→ **WORK TO COMPLETE**: Output every record exactly, and nothing more.

● ● ●

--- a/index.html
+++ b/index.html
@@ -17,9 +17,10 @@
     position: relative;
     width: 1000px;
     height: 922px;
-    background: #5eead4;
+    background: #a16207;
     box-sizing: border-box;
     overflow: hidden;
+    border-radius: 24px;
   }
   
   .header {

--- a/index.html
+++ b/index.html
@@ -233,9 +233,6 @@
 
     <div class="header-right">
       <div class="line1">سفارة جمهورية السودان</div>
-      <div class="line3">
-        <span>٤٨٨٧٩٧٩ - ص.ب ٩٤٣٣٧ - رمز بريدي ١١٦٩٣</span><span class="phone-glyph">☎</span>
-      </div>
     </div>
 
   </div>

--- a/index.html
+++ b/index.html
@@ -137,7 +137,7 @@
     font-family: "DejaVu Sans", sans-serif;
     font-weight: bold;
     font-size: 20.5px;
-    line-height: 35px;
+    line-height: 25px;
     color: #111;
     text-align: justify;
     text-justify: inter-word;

● ● ●

→ **OUTPUT OF THE EXERCISE**:
--- a/index.html
+++ b/index.html
@@ -17,9 +17,10 @@
     position: relative;
     width: 1000px;
     height: 922px;
-    background: #5eead4;
+    background: #a16207;
     box-sizing: border-box;
     overflow: hidden;
+    border-radius: 24px;
   }
   
   .header {

--- a/index.html
+++ b/index.html
@@ -233,9 +233,6 @@
 
     <div class="header-right">
       <div class="line1">سفارة جمهورية السودان</div>
-      <div class="line3">
-        <span>٤٨٨٧٩٧٩ - ص.ب ٩٤٣٣٧ - رمز بريدي ١١٦٩٣</span><span class="phone-glyph">☎</span>
-      </div>
     </div>
 
   </div>

--- a/index.html
+++ b/index.html
@@ -137,7 +137,7 @@
     font-family: "DejaVu Sans", sans-serif;
     font-weight: bold;
     font-size: 20.5px;
-    line-height: 35px;
+    line-height: 25px;
     color: #111;
     text-align: justify;
     text-justify: inter-word;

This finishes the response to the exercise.